Já passaram muitos anos, mas lembro-me perfeitamente de uma rábula do nosso saudoso Camilo de Oliveira que, numa revista do teatro ABC, representava um velho que vendia bonecos na rua.
Já nessa altura esse pobre homem sentia as dificuldades da vida por não conseguir vender a mercadoria, visto as crianças procurarem outro tipo de brinquedos. E o vendedor indignava-se contra essa realidade, pois os brinquedos que tinham saída não eram propriamente bonecos infantis – antes faziam lembrar armas e objetos de destruição.
O refrão da cantiga final era bem elucidativo e não deixava dúvidas a ninguém da mensagem que se pretendia transmitir: «Ó meu irmão, onde quer que andes/Hás-de chegar à conclusão bem natural/Que os homens são crianças grandes/E há brinquedos que lhes fazem muito mal».
Tudo isto vem a propósito dos recentes acontecimentos relacionados com a guerra na Ucrânia e que vão chegando até nós diariamente através dos noticiários e telejornais. Na verdade, o comportamento dos homens tem sido mais de crianças grandes, imaturas e irresponsáveis, do que de adultos conscientes e esclarecidos. E o pior é que estas ‘crianças grandes’ servem-se dos tais ‘brinquedos de destruição’ para espalhar pelo mundo uma onda de terror, de pânico e de sofrimento, como só julgávamos possível em histórias de banda desenhada.
Infelizmente não é imaginação, é a pura da verdade. De um lado, o ataque com armas poderosas, tentando impor pela força a sua lei; do outro, a legítima defesa (possível), que tem passado pela solidariedade de outros povos, para conter o invasor.
Mas não ficamos por aqui. Já há quem ameace com armas nucleares para não ficar pedra sobre pedra. Afinal que querem os homens fazer? Destruir o mundo e destruírem-se a si próprios? Então, depois de termos estado unidos enfrentando uma pandemia à escala mundial, o que temos agora para exibir são os ‘brinquedos’ sofisticados que matam e aniquilam povos e nações? É isto que nós queremos? Já esquecemos as guerras mundiais que a História nos mostrou? Será que temos vontade de fazer novas experiências? Recordo as palavras de Paulo VI em Fátima, quando nos visitou: «Homens, sede Homens».
Um pouco por tudo isto, a rábula teatral faz aqui todo o sentido. Os homens são cada vez mais crianças grandes e não restam quaisquer dúvidas de que os ‘brinquedos’ que utilizam lhes têm feito muito mal.
Depois há que ter em atenção outro problema, a meu ver muito importante, e que diz respeito à informação.
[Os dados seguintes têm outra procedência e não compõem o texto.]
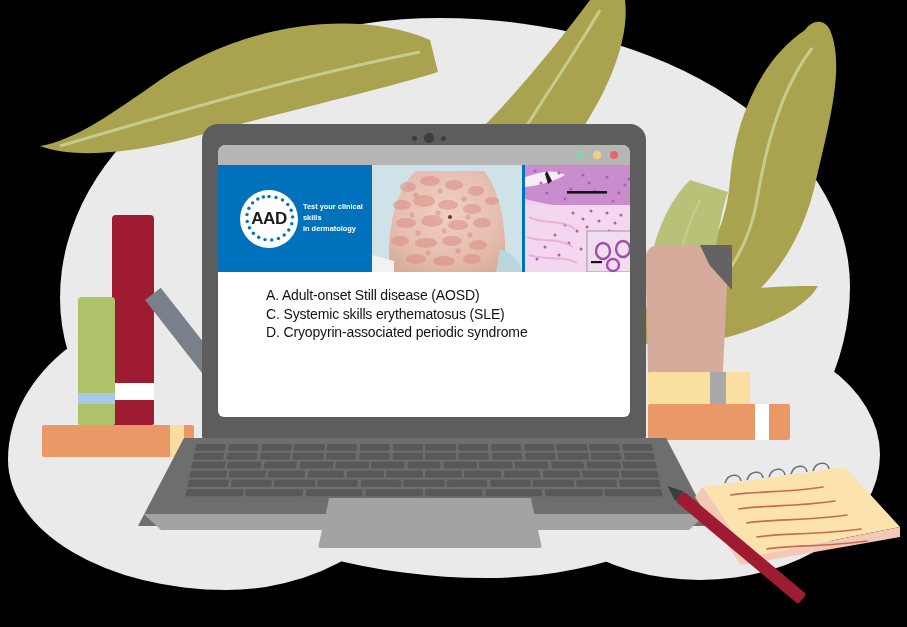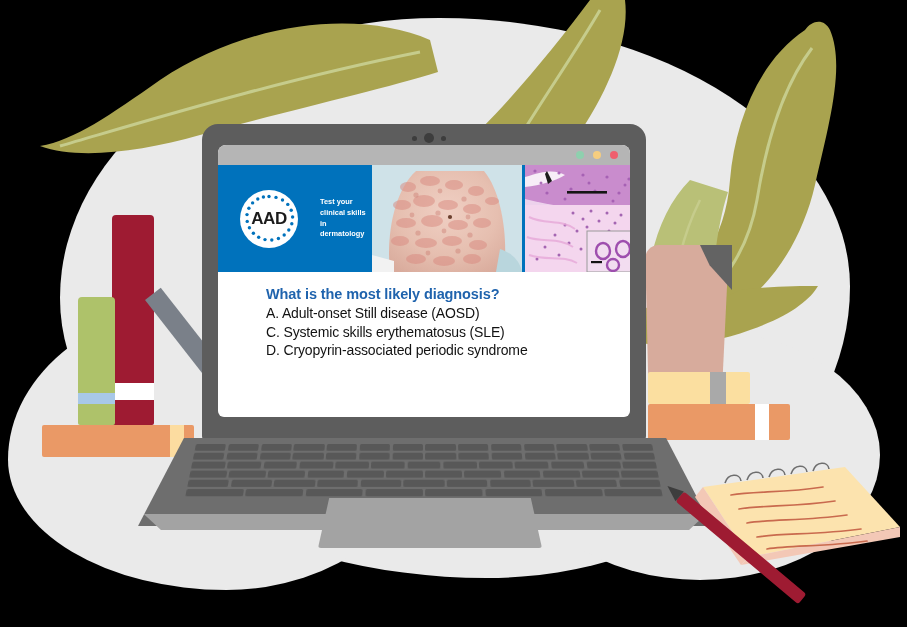--- a/index.html
+++ b/index.html
@@ -214,7 +214,7 @@
     z-index: 2;
   }
   .aad-tagline {
-    margin-left: 22px;
+    margin-left: 5px;
     color: #ffffff;
     font-size: 7.4px;
     font-weight: bold;

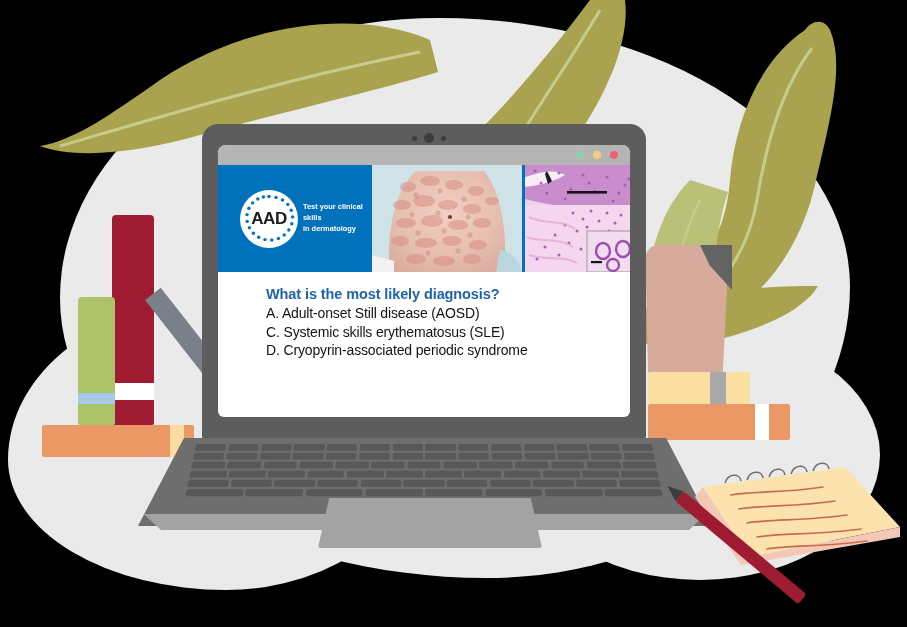--- a/index.html
+++ b/index.html
@@ -533,7 +533,6 @@
     </div>
 
     <div class="content-area">
-      <div class="q-title">What is the most likely diagnosis?</div>
       <div class="q-option">A. Adult-onset Still disease (AOSD)</div>
       <div class="q-option">C. Systemic skills erythematosus (SLE)</div>
       <div class="q-option">D. Cryopyrin-associated periodic syndrome</div>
Uma coisa é o dever de informar, outra é fazer futurologia, especular e entrar no campo das suposições. A primeira é essencial e não sofre contestação. Não há ninguém que não queira estar informado e seguir a par e passo todos os desenvolvimentos das últimas horas. Presto aqui a minha homenagem a todos os jornalistas que em pleno teatro de operações arriscam a vida para fazerem chegar até nós a informação pormenorizada do que vai acontecendo. Tenho muita admiração por estes profissionais e não me canso de os enaltecer.
Porém, entre nós, nos estúdios e redações, por vezes, vai-se além do essencial e passa-se para o campo das previsões, isto é, daquilo que ninguém sabe, nem é possível adivinhar. De quando em quando, há mesmo quem arrisque quantificar os efeitos devastadores que uma arma nuclear pode provocar, aparecendo no pequeno ecrã o número de vítimas e as consequências para o organismo humano, caso um desses engenhos rebentasse no centro da Europa e os danos colaterais dessa explosão atingissem Portugal e, concretamente, Lisboa.
Os resultados não se fizeram esperar. No dia seguinte a essa infeliz previsão, não faltaram doentes nas consultas em pânico, procurando saber como proceder numa situação dessas e, ainda, se alguns dos sintomas que já apresentavam estariam ou não relacionados com os efeitos da guerra!
Aqui fica, portanto, a minha recomendação: o dever de informar tem que respeitar a prudência e o bom senso. Informar sim, criar pânico nunca.
E mais não podemos fazer. Estarmos unidos, sermos solidários e esperar por melhores dias. Quanto aos brinquedos para crianças, acabemos de vez com aqueles que lhes podem ser prejudiciais. As crianças de hoje vão ser os adultos de amanhã. Temos obrigação de proteger as nossas crianças e de lhes proporcionar uma infância saudável e em paz. Devemos demonstrar-lhes que é com paz que se constrói uma sociedade — e que o mundo deve girar à volta de valores como a solidariedade, a justiça, a tolerância e o respeito pelos outros, onde a guerra nunca pode ter lugar.
Sejamos portadores desta mensagem. Deus nos ajude a espalhá-la, pois assim estaremos a construir um mundo novo de que tanto necessitamos.